WHAT THIS TASK INVOLVES —
Reproduce exactly the line with "- Onmusik es" and the lines after it. Stop at the last line of the data and include nothing else.
■ ■ ■ ■ ■
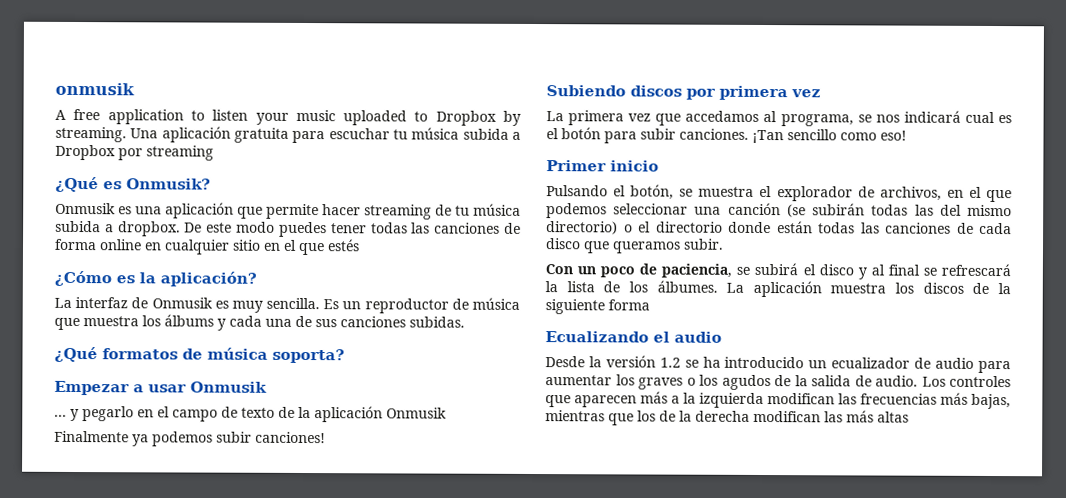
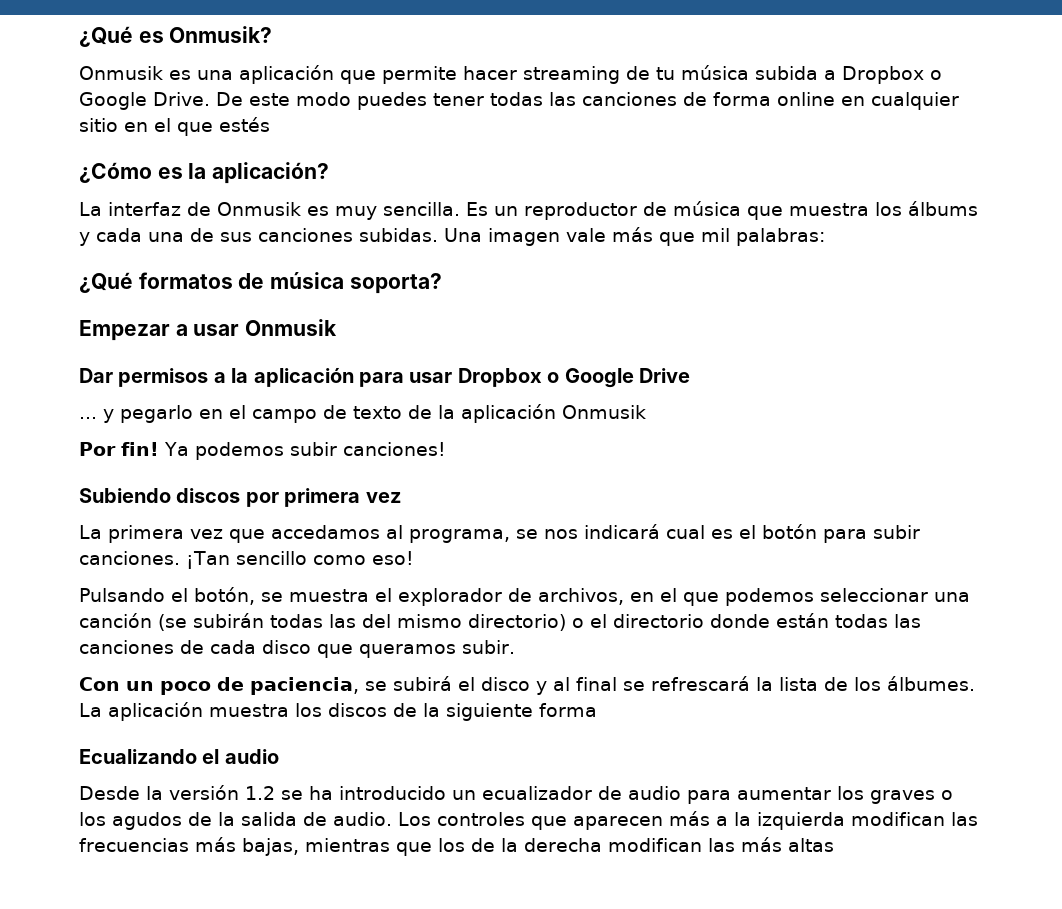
- onmusik
- A free application to listen your music uploaded to Dropbox by streaming. Una aplicación gratuita para escuchar tu música subida a Dropbox por streaming
- Onmusik es una aplicación que permite hacer streaming de tu música subida a dropbox.
+ Onmusik es una aplicación que permite hacer streaming de tu música subida a Dropbox o Google Drive.
+ Una imagen vale más que mil palabras:
+ Dar permisos a la aplicación para usar Dropbox o Google Drive
- Finalmente ya podemos subir canciones!
+ Por fin! Ya podemos subir canciones!
- Primer inicio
■ ■ ■ ■ ■
ANSWER TO THE PROBLEM —
- Onmusik es una aplicación que permite hacer streaming de tu música subida a dropbox.
+ Onmusik es una aplicación que permite hacer streaming de tu música subida a Dropbox o Google Drive.
+ Una imagen vale más que mil palabras:
+ Dar permisos a la aplicación para usar Dropbox o Google Drive
- Finalmente ya podemos subir canciones!
+ Por fin! Ya podemos subir canciones!
- Primer inicio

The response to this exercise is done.